TASK ITEM >> The line holding "[301,763,407,778] Eventually von" is the last one to output; start at the first line of the data, keep every line in between exactly, and leave out pictures.
── DATA RECORDS
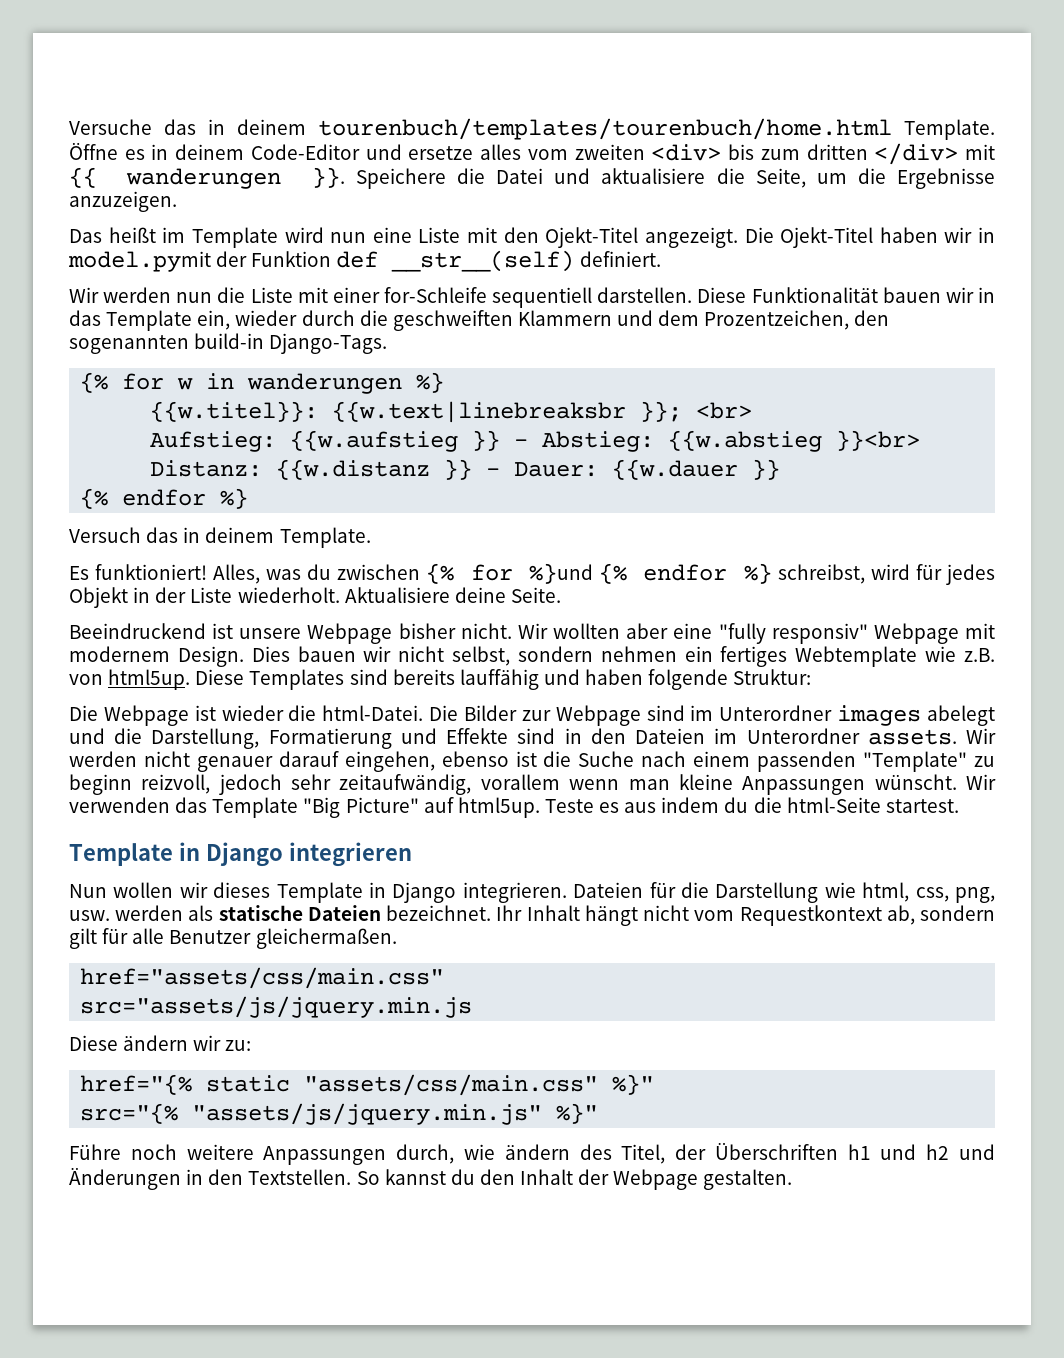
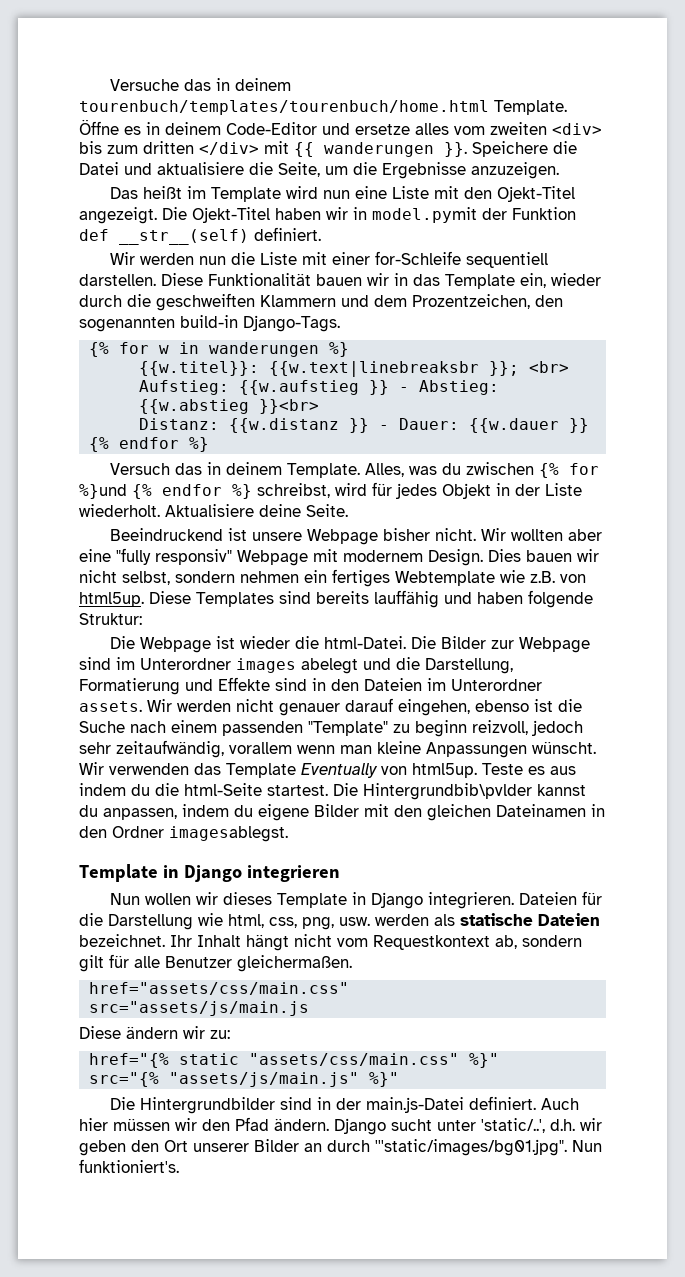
[69,564,208,580] // Es funktioniert! -> (361, 470) none
[303,797,454,818] "Big Picture" auf -> [301,763,407,778] Eventually von
(959, 806) none -> [333,783,586,800] [79,804,605,821] [79,826,288,842] Die Hintergrundbib\pvlder kannst du anpassen, indem du eigene Bilder mit den gleichen Dateinamen in den Ordner imagesablegst.
[80,996,473,1018] src="assets/js/jquery.min.js -> [89,1001,310,1016] src="assets/js/main.js
[192,1103,599,1125] [69,1142,996,1165] [69,1167,793,1190] "assets/js/jquery.min.js" %}" // Führe noch weitere Anpassungen durch, wie ändern des Titel, der Überschriften h1 und h2 und Änderungen in den Textstellen. So kannst du den Inhalt der Webpage gestalten. -> [169,1072,400,1087] [110,1096,580,1114] [79,1117,602,1135] [79,1139,602,1156] [79,1159,179,1173] "assets/js/main.js" %}" // Die Hintergrundbilder sind in der main.js-Datei definiert. Auch hier müssen wir den Pfad ändern. Django sucht unter 'static/..', d.h. wir geben den Ort unserer Bilder an durch '''static/images/bg01.jpg". Nun funktioniert's.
────
OUTPUT BELOW >>
[69,564,208,580] // Es funktioniert! -> (361, 470) none
[303,797,454,818] "Big Picture" auf -> [301,763,407,778] Eventually von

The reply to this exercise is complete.